▸ Goal of the exercise: Work through the listing below, copying each line that carries the word "transform".

▸ Source data:
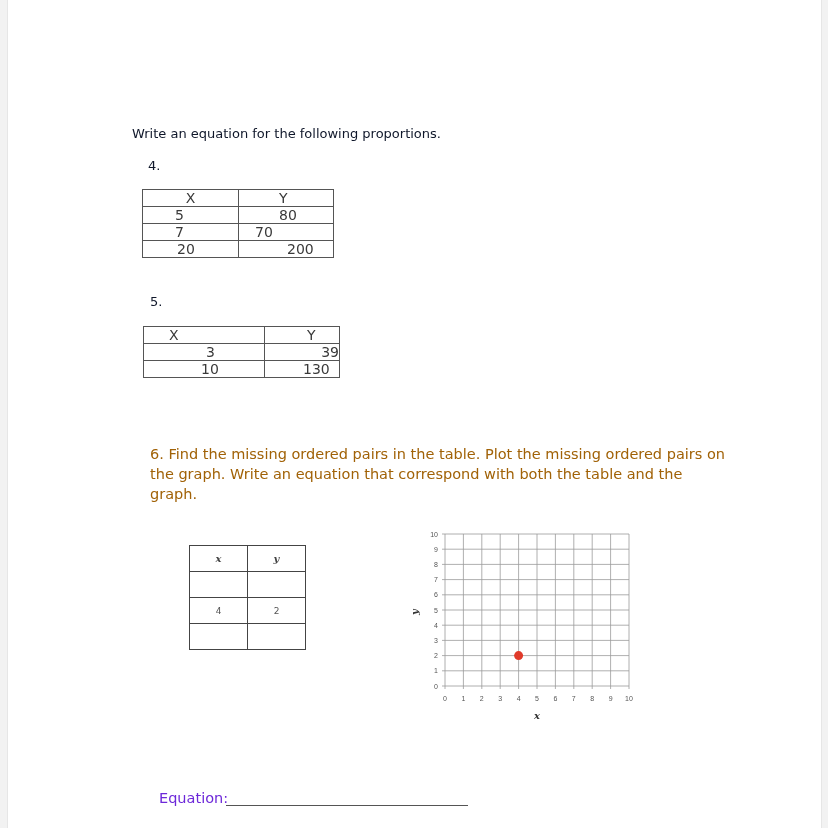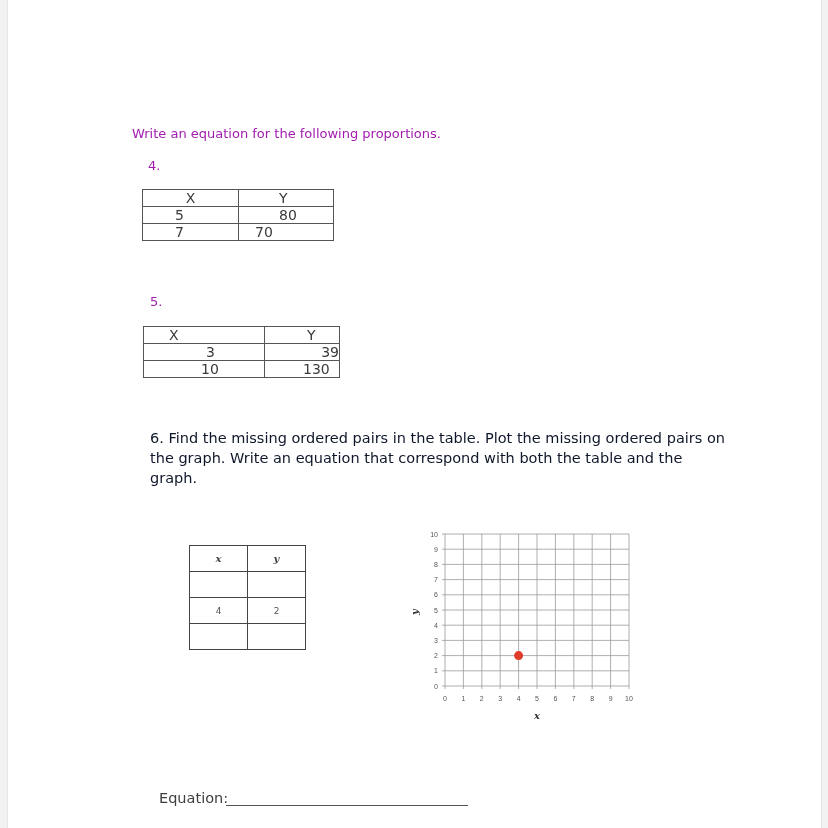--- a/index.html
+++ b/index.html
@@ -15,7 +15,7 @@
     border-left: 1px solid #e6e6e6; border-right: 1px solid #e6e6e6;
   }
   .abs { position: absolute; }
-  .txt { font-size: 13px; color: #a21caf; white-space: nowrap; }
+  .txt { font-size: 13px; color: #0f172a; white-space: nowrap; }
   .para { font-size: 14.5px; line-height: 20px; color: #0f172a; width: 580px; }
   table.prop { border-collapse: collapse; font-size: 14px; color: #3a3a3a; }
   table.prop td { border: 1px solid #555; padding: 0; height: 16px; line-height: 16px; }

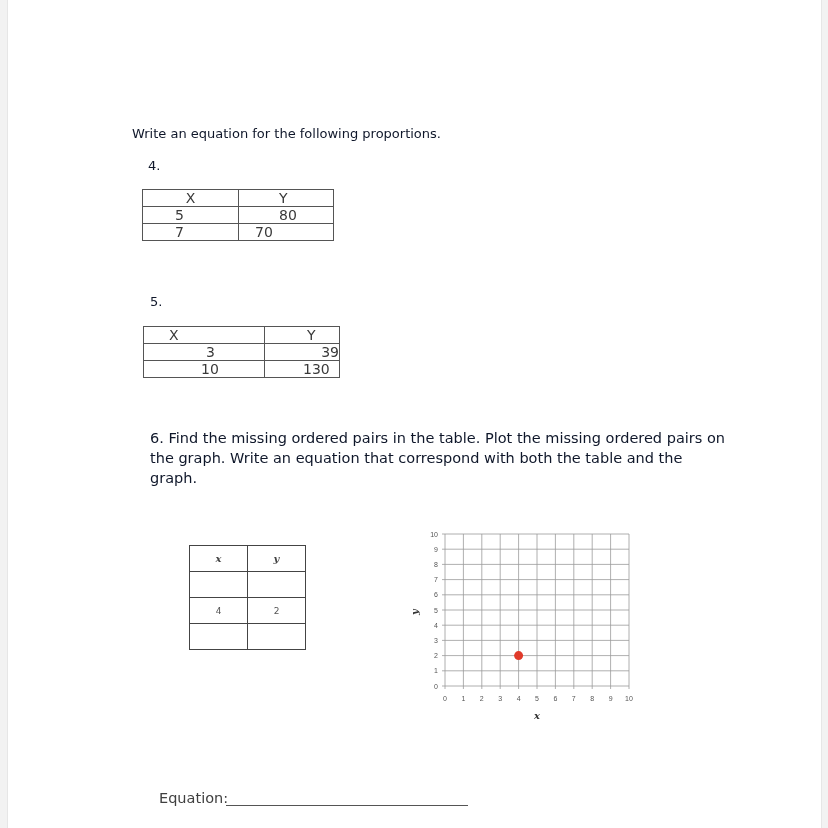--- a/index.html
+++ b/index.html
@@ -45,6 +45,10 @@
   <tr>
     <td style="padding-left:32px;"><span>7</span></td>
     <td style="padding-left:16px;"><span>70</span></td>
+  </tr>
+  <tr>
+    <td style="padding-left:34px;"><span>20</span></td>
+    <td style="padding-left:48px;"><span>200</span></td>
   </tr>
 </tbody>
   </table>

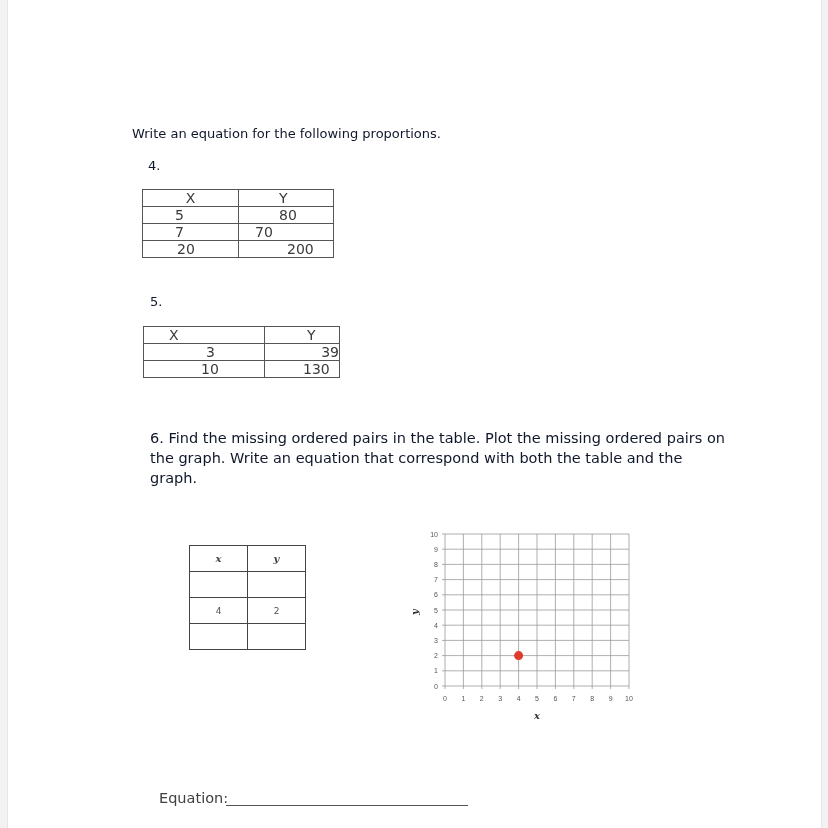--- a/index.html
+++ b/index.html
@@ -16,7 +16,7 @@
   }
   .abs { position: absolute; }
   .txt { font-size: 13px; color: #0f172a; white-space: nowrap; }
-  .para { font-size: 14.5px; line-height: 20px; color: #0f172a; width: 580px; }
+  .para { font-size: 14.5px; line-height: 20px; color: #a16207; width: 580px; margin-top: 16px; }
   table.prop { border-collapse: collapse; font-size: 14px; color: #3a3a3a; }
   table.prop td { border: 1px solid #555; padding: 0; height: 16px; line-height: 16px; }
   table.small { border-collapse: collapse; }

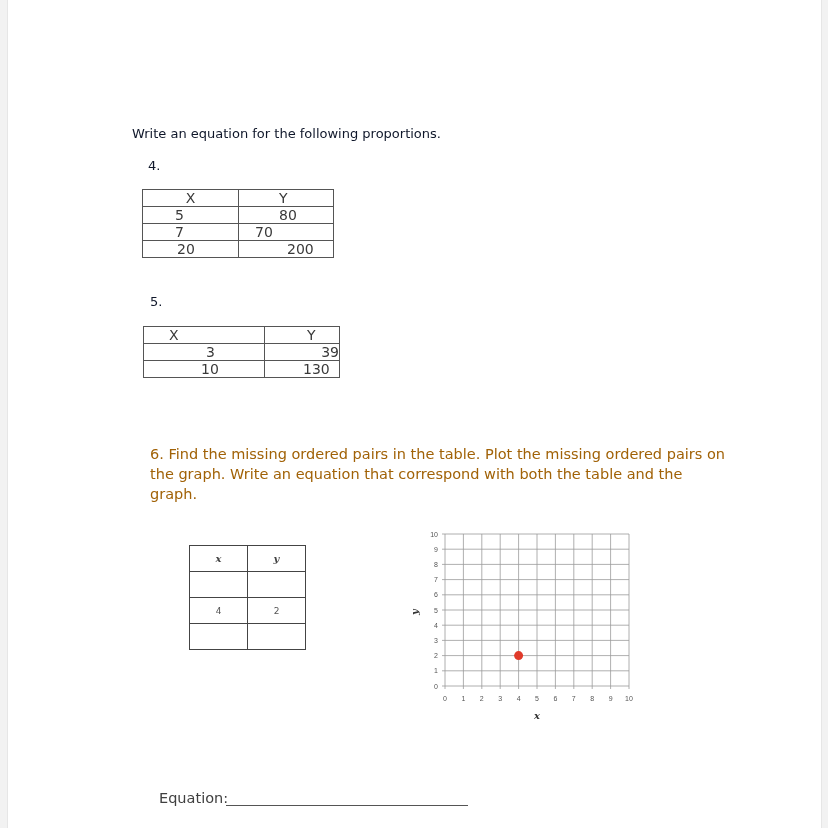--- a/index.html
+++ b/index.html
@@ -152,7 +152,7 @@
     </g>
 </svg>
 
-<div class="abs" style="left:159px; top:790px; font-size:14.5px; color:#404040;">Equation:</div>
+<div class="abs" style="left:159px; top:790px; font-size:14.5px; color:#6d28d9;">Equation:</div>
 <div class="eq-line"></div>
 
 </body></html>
--
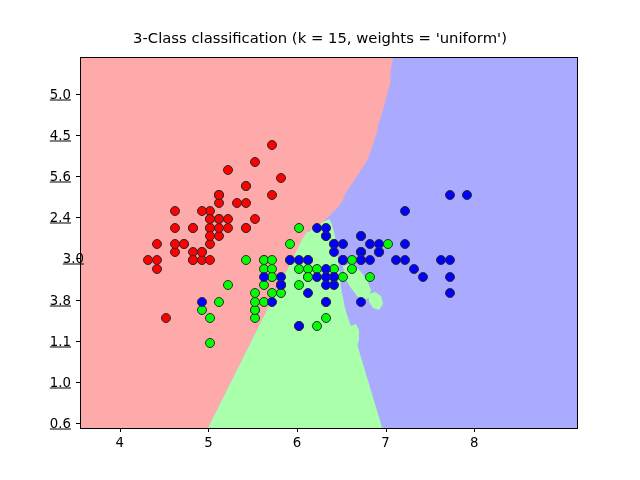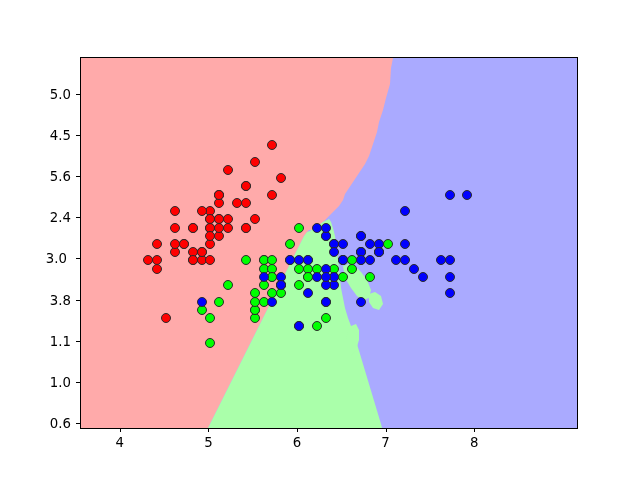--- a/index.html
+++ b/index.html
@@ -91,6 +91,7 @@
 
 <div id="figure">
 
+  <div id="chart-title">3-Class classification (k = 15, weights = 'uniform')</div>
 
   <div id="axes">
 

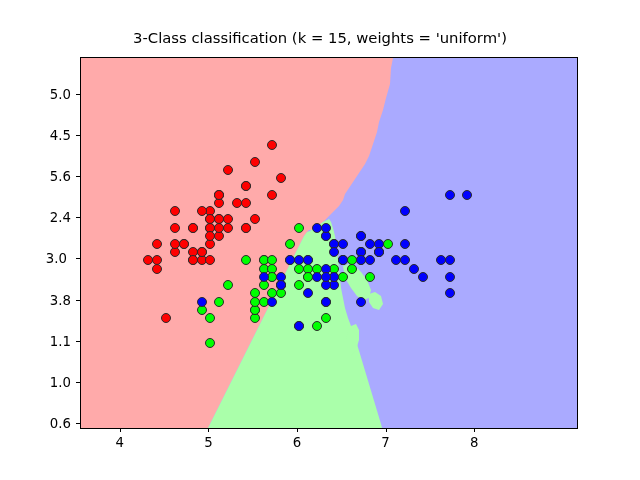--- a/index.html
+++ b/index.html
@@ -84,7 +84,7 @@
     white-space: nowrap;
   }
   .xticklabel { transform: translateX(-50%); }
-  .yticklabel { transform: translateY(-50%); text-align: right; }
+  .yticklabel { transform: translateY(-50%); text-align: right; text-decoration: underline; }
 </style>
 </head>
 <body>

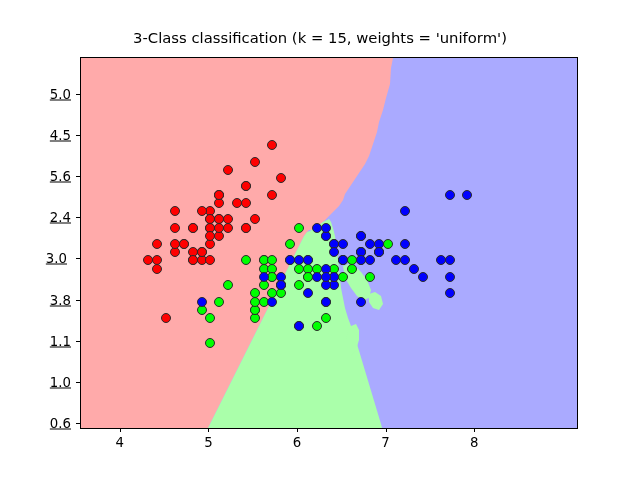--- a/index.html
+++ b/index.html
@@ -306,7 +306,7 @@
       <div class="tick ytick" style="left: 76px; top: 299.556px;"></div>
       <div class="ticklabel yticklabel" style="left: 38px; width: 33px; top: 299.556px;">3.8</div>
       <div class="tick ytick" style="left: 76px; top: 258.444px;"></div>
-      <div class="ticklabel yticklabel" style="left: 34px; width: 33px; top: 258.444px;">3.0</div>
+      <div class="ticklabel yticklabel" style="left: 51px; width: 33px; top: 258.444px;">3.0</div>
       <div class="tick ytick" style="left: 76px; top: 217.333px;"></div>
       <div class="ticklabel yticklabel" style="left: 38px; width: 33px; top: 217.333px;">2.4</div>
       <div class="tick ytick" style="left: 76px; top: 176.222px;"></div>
--
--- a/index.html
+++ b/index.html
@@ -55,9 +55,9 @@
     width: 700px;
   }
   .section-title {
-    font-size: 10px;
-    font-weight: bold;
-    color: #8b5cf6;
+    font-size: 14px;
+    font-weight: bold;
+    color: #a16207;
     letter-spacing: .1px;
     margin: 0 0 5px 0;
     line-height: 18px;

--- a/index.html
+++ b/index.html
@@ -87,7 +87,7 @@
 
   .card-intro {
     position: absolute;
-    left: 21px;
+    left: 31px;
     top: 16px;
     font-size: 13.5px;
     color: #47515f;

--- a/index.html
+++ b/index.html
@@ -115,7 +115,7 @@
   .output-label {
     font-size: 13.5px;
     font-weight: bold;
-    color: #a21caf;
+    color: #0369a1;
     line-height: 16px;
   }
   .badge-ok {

▸ Your response:
   .xticklabel { transform: translateX(-50%); }
-  .yticklabel { transform: translateY(-50%); text-align: right; }
+  .yticklabel { transform: translateY(-50%); text-align: right; text-decoration: underline; }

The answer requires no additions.